--- PROBLEM DETAILS ---
For the data below, give the number of lines containing "Lefosse" and nothing more.

--- AVAILABLE DATA ---
━━━━━━━━━━━━━━━━━━━━

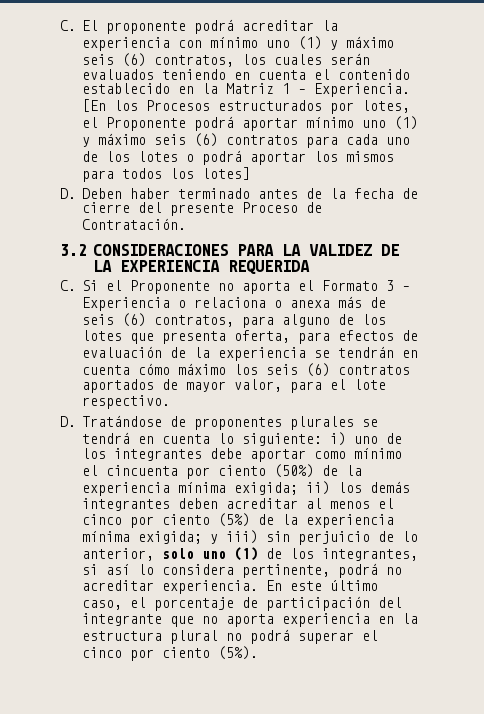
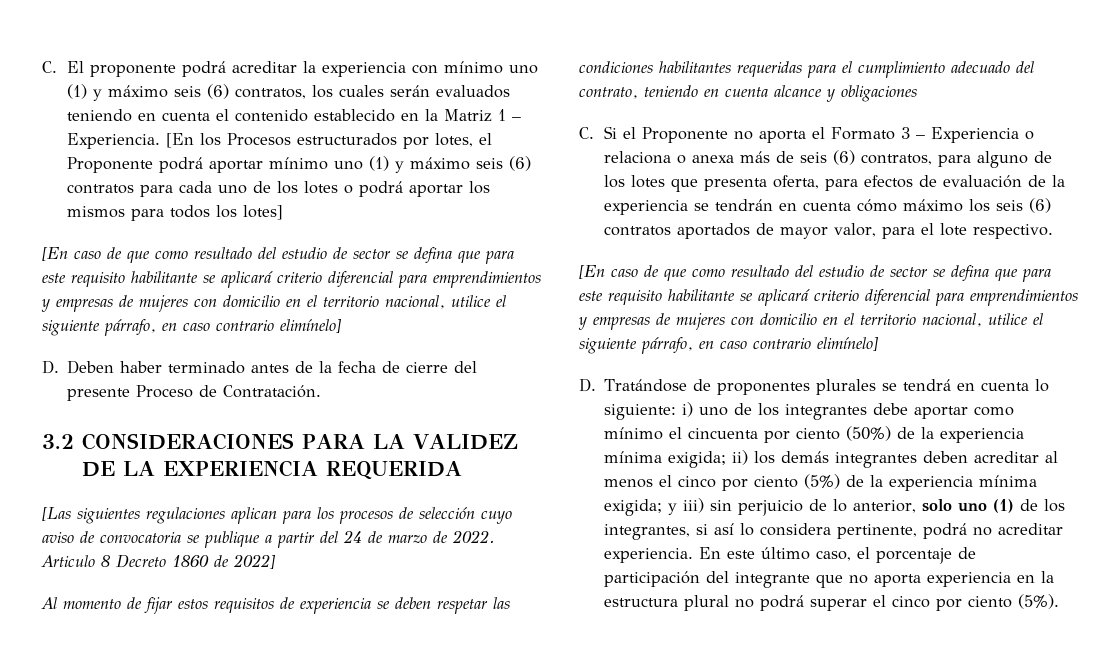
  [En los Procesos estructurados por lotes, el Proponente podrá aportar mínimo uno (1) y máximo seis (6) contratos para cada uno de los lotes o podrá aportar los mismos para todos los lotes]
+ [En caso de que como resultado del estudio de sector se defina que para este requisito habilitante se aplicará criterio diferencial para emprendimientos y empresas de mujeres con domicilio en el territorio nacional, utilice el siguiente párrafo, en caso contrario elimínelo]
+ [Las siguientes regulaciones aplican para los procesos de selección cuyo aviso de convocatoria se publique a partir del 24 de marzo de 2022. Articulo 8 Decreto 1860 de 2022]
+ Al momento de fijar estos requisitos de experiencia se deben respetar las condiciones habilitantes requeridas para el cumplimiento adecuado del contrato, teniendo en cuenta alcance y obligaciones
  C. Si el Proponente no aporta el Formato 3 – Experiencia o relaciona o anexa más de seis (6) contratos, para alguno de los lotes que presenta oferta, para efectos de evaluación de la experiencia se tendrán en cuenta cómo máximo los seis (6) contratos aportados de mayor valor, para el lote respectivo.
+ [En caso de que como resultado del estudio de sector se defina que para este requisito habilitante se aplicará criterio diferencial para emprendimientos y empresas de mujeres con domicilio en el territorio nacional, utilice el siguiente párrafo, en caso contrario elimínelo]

━━━━━━━━━━━━━━━━━━━━

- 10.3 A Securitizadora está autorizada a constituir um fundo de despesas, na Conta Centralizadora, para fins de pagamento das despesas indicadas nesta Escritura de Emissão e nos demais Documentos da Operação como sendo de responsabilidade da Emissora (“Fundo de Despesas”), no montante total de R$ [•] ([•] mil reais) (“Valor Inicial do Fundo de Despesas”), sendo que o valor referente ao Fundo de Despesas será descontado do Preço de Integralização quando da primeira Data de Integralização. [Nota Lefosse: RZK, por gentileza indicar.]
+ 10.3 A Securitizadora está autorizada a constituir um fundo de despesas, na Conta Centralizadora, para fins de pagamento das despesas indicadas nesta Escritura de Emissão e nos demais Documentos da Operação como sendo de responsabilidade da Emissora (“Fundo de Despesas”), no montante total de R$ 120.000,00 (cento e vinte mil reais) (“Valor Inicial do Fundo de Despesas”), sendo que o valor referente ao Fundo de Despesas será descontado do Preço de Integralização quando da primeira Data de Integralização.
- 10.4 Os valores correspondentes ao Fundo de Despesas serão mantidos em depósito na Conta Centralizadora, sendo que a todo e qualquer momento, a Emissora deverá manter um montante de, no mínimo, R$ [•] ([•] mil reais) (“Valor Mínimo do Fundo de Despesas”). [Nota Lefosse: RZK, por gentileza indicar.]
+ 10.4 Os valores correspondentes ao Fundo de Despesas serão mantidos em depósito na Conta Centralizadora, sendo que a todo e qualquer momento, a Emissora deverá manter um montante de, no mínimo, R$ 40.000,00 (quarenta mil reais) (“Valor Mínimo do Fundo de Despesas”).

━━━━━━━━━━━━━━━━━━━━

--- RESULT OF THE TASK ---
2